Worksharing Using OpenMP*

To get the maximum performance benefit from a processor with multi-core and Hyper-Threading Technology, an application needs to be executed in parallel. Parallel execution requires threads, and threading an application is not a simple thing to do; using OpenMP* can make the process a lot easier. Using the OpenMP pragmas, most loops with no loop-carried dependency can be threaded with one simple statement. This topic explains how to start using OpenMP to parallelize loops, which is also called worksharing.

Most loops can be threaded by inserting one pragma immediately prior to the loop. Further, by leaving the details to the compiler and OpenMP, you can spend more time determining which loops should be threaded and how to best restructure the algorithms for maximum performance. The maximum performance of OpenMP is realized when it is used to thread hotspots, the most time-consuming loops in your application.
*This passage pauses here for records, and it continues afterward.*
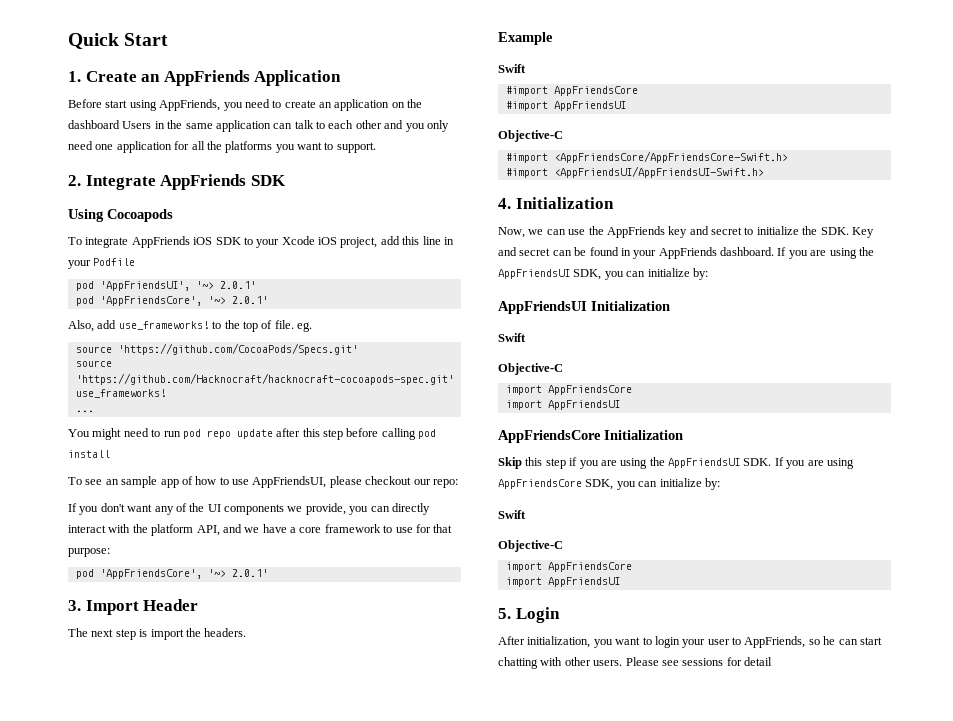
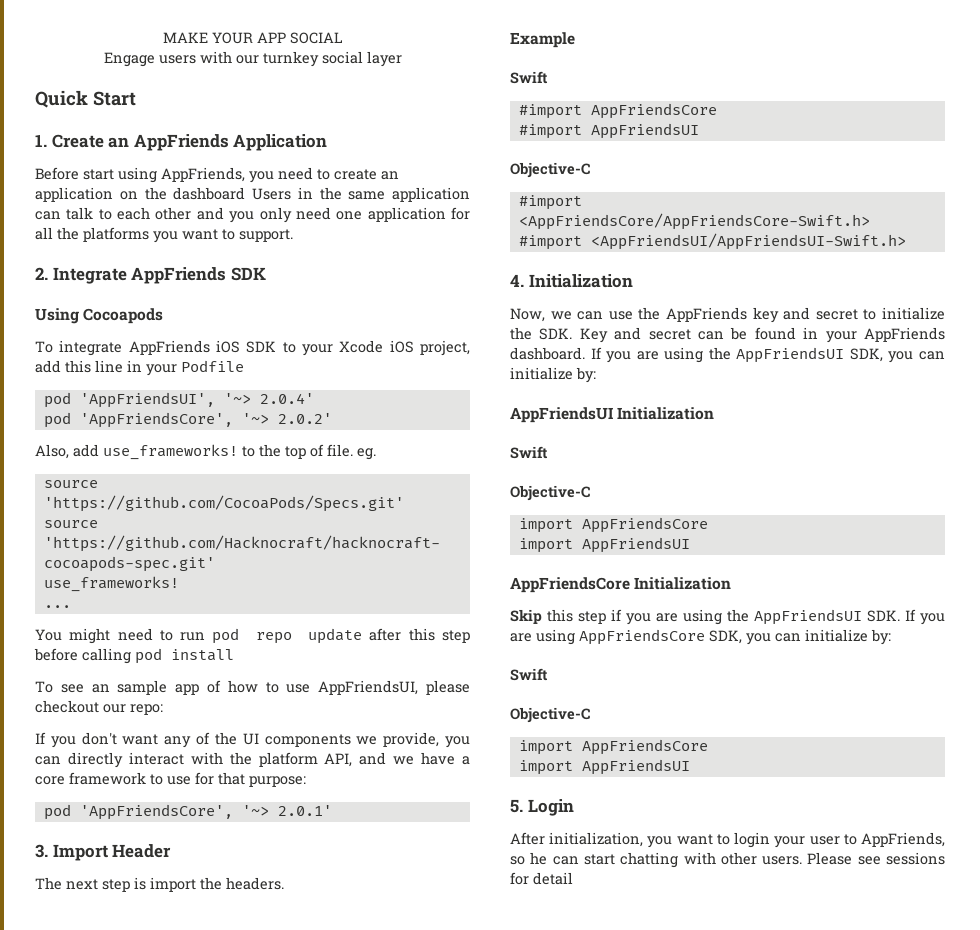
(68, 41) none -> [162,32,343,44] [103,51,402,67] MAKE YOUR APP SOCIAL // Engage users with our turnkey social layer //
[219,281,256,289] [75,296,268,306] 2.0.1' // pod 'AppFriendsCore', '~> 2.0.1' -> [259,393,314,404] [43,412,332,428] 2.0.4' // pod 'AppFriendsCore', '~> 2.0.2'

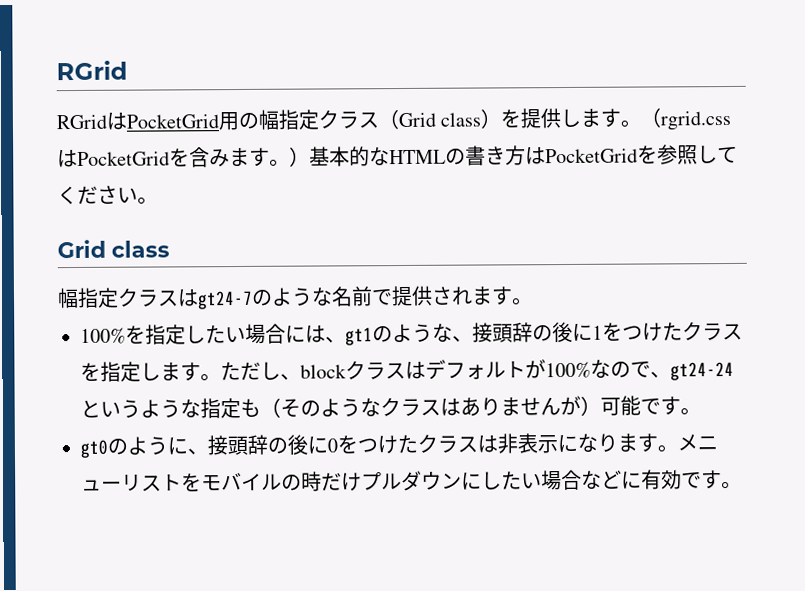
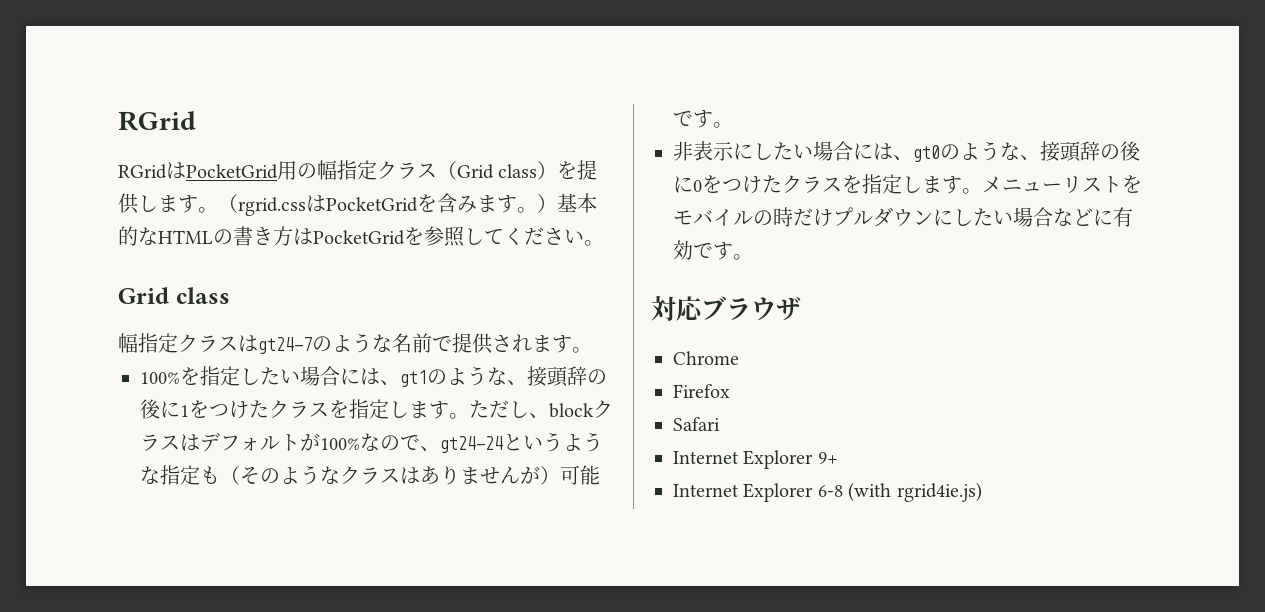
(701, 411) none -> [673,141,913,161] 非表示にしたい場合には、
[167,437,188,455] に -> [1000,142,1020,160] な
[477,433,618,454] は非表示になり -> [842,174,922,194] を指定し
(742, 485) none -> [651,296,801,321] [673,351,739,365] [673,384,730,398] [673,417,720,431] [673,450,838,469] [673,482,982,502] // 対応ブラウザ // Chrome // Firefox // Safari // Internet Explorer 9+ // Internet Explorer 6-8 (with rgrid4ie.js)

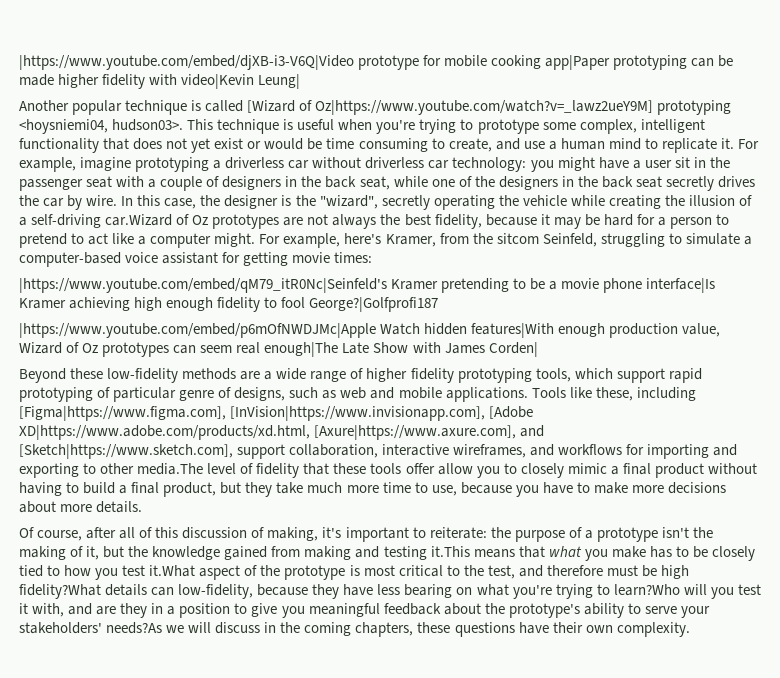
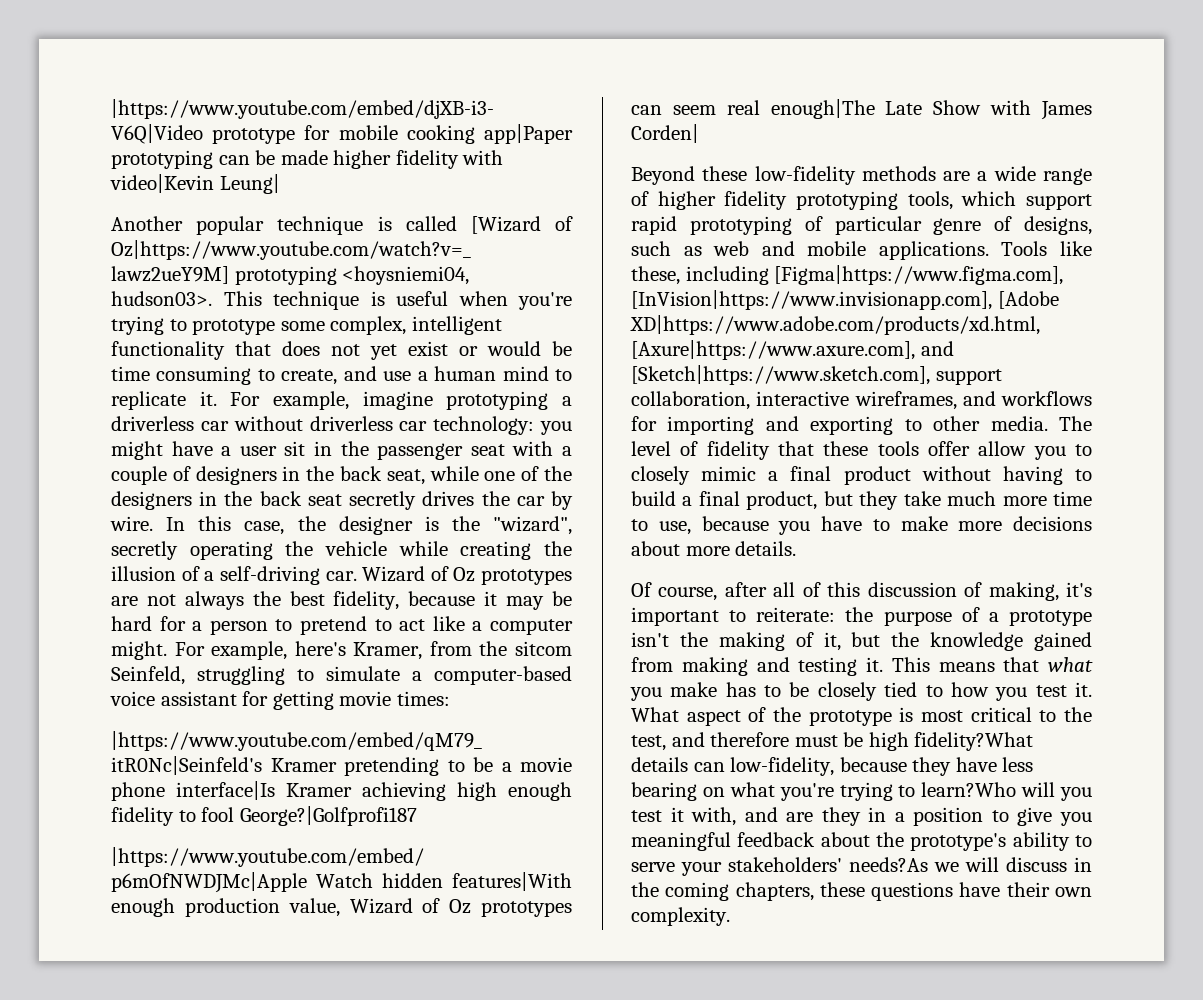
[105,214,173,226] car.Wizard -> [325,566,426,582] car. Wizard
[137,463,204,475] media.The -> [990,416,1092,431] media. The
[430,546,470,557] it.This -> [866,657,930,672] it. This
[149,565,196,577] it.What -> [1075,682,1092,697] [631,707,679,722] it. What

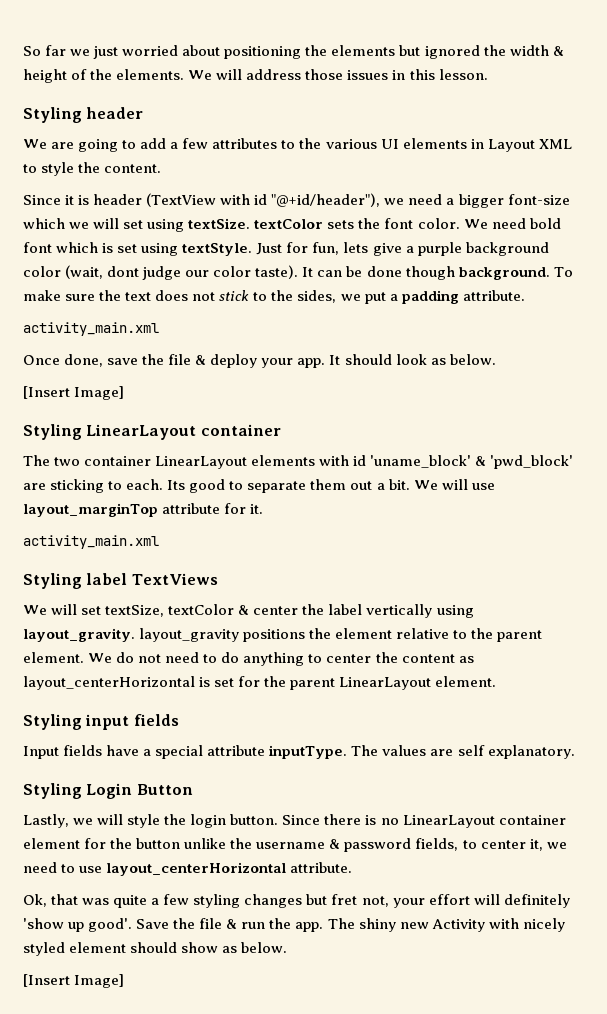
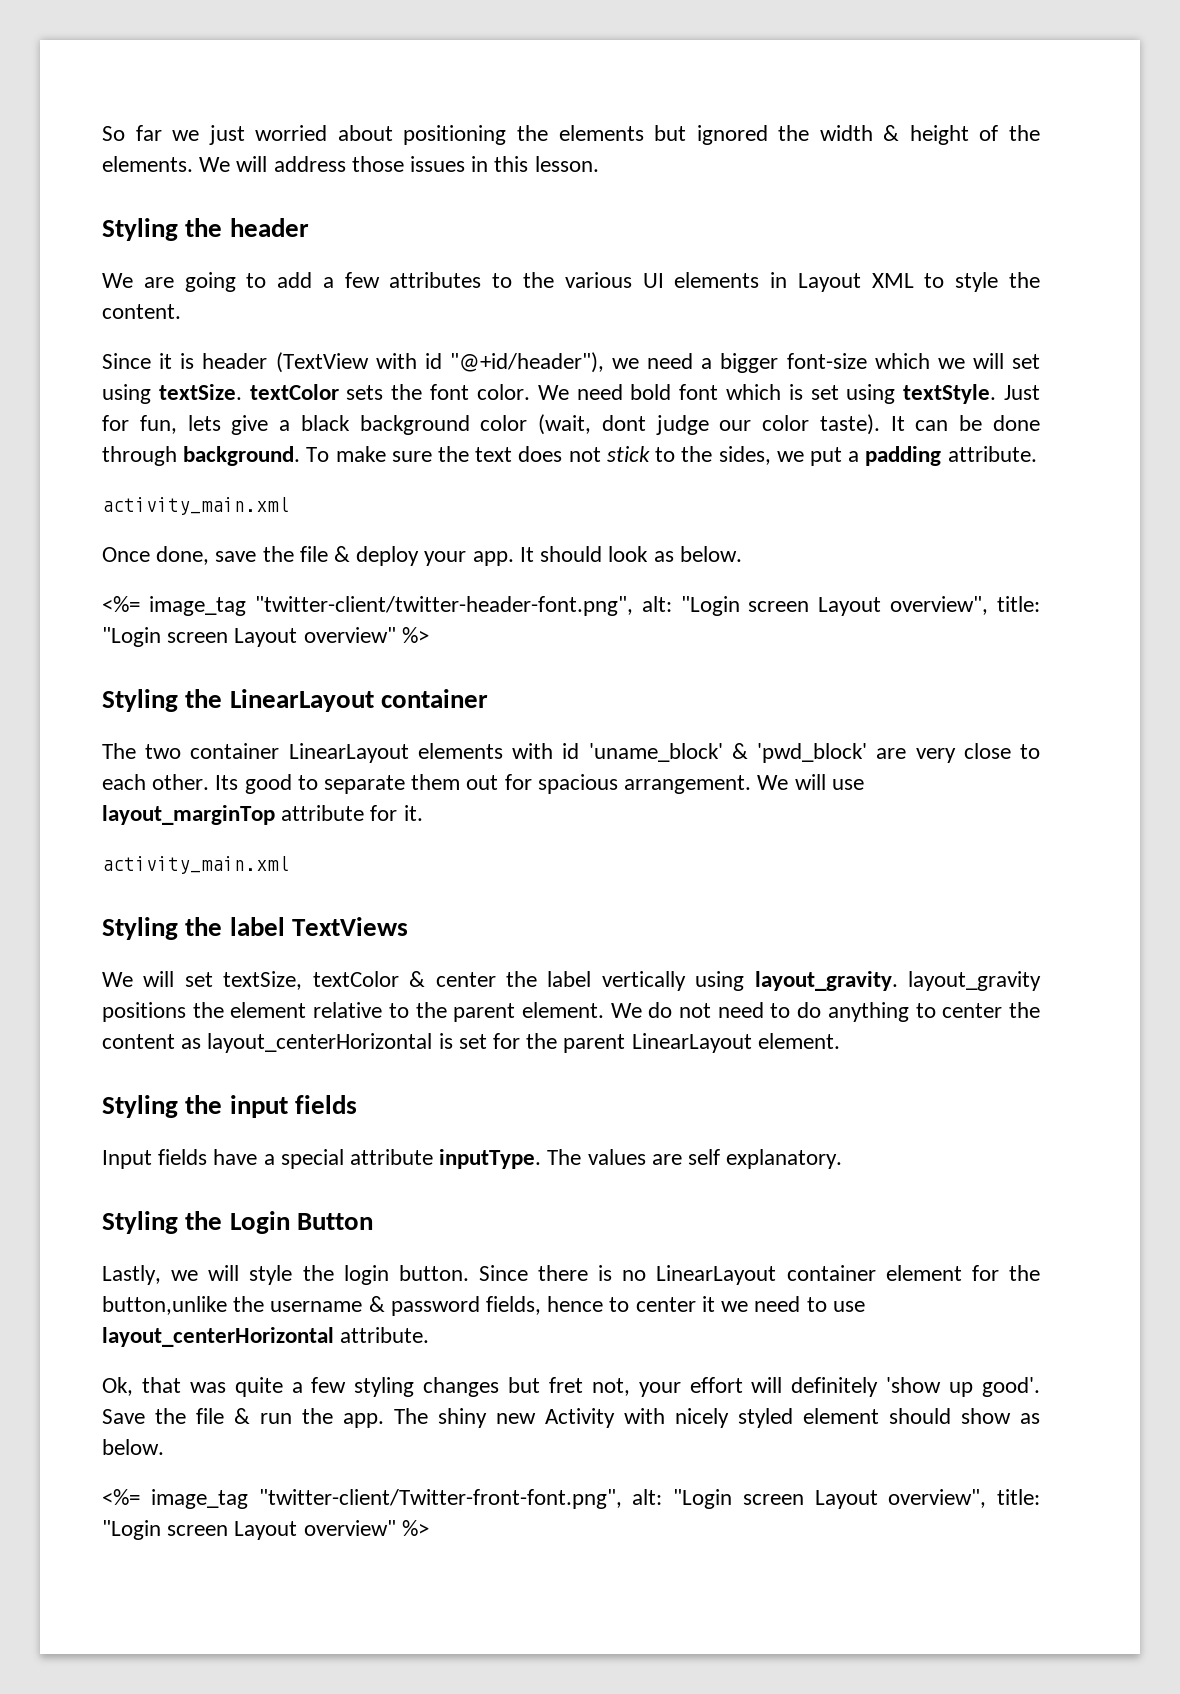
(82, 115) none -> [185,218,223,237] the
[417,242,462,256] purple -> [300,415,350,431] black
[405,266,455,280] though -> [102,446,177,466] through
[23,386,125,400] [23,424,82,440] [Insert Image] // Styling -> [102,596,1040,616] [102,627,429,647] [102,689,223,712] <%= image_tag "twitter-client/twitter-header-font.png", alt: "Login screen Layout overview", title: "Login screen Layout overview" %> // Styling the
[50,479,164,493] sticking to each. -> [915,743,1041,763] [102,774,210,790] very close to each other.
[376,479,410,490] a bit. -> [504,774,752,794] for spacious arrangement.
(82, 581) none -> [185,917,223,936] the
(82, 722) none -> [185,1095,223,1114] the
(82, 791) none -> [185,1211,223,1230] the
[136,838,227,849] button unlike -> [102,1296,227,1315] button,unlike
[462,839,543,851] to center it, -> [547,1296,715,1312] hence to center it
[23,974,125,988] [Insert Image] -> [102,1489,1040,1509] [102,1520,429,1540] <%= image_tag "twitter-client/Twitter-front-font.png", alt: "Login screen Layout overview", title: "Login screen Layout overview" %>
The power and simplicity of OpenMP is demonstrated by looking at an example. The following loop converts a 32-bit RGB (red, green, blue) pixel to an 8-bit gray-scale pixel. One pragma, which has been inserted immediately before the loop, is all that is needed for parallel execution.

Example

#pragma omp parallel for

for (i=0; i < numPixels; i++)

{

pGrayScaleBitmap[i] = (unsigned BYTE)

(pRGBBitmap[i].red * 0.299 +

pRGBBitmap[i].green * 0.587 +

pRGBBitmap[i].blue * 0.114);

}

First, the example uses worksharing, which is the general term used in OpenMP to describe distribution of work across threads. When worksharing is used with the for construct, as shown in the example, the iterations of the loop are distributed among multiple threads so that each loop iteration is executed exactly once and in parallel by one or more threads. OpenMP determines the number of threads to create and how to best create, synchronize, and destroy them. OpenMP places the following five restrictions on which loops can be threaded:

Although these restrictions might sound somewhat limiting, non-conforming loops can easily be rewritten to follow these restrictions.

Basics of Compilation

Using the OpenMP pragmas requires an OpenMP-compatible compiler and thread-safe libraries. Adding the /Qopemp option to the compiler instructs the compiler to pay attention to the OpenMP pragmas and to insert threads. If you omit the /Qopenmp option, the compiler will ignore OpenMP pragmas, which provides a very simple way to generate a single-threaded version without changing any source code.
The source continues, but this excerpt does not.